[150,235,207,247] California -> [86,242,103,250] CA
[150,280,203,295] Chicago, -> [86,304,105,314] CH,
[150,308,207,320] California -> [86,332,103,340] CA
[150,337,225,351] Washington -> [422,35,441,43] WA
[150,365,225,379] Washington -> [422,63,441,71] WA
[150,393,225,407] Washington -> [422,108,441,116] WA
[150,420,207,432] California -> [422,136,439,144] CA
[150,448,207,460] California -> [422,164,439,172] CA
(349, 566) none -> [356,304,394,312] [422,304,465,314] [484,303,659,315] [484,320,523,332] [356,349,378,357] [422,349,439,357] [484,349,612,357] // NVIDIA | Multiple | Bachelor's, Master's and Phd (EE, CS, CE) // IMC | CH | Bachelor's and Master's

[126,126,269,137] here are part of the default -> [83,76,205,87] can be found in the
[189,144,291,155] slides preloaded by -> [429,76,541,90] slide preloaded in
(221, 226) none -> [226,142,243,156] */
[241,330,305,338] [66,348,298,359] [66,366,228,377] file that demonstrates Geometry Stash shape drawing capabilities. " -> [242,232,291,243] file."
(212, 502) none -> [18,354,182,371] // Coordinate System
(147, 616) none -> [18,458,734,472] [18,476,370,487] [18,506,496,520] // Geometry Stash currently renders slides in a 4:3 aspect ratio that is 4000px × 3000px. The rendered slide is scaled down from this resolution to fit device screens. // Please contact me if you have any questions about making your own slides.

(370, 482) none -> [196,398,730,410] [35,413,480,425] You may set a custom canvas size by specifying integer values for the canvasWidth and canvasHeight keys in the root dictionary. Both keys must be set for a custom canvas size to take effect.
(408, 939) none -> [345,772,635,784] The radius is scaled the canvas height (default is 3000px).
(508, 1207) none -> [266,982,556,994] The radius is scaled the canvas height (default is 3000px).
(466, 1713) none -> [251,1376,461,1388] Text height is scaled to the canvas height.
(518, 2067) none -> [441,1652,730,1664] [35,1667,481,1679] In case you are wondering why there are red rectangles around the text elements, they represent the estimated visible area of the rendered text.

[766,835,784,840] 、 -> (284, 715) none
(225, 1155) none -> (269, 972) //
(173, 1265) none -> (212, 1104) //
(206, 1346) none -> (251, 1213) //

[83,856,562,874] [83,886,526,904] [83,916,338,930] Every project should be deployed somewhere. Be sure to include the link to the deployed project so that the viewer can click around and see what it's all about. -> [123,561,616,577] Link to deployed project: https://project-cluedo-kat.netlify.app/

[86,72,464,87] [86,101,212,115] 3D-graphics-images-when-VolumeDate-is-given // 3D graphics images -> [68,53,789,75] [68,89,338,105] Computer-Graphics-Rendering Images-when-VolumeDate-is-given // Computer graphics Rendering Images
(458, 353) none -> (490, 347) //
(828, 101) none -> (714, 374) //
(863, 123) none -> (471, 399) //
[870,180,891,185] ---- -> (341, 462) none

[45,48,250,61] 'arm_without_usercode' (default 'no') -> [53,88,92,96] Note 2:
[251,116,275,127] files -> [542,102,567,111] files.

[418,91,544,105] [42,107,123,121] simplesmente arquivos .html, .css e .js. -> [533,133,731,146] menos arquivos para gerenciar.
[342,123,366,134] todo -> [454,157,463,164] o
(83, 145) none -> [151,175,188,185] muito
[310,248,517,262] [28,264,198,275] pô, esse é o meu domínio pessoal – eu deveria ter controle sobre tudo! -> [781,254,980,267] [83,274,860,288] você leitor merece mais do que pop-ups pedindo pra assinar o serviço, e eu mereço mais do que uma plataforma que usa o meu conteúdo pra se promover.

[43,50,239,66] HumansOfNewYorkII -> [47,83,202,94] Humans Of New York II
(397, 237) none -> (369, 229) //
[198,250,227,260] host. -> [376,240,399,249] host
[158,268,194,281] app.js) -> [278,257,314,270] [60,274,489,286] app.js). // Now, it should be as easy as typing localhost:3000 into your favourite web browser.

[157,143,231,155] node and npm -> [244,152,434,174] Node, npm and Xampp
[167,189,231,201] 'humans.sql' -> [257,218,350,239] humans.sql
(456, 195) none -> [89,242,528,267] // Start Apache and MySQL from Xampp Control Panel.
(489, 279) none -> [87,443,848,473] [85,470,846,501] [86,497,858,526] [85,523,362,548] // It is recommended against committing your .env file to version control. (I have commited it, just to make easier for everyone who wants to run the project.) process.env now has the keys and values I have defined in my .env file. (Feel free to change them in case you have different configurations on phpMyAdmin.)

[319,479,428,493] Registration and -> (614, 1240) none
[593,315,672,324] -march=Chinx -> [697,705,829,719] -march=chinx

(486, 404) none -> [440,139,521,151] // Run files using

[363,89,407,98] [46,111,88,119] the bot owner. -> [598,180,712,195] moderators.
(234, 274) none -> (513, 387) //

[WHAT THE EXERCISE ASKS]:
State how many lines of the entries above include the word "default", offering no text other than the number.

[TASK RESULT]:
4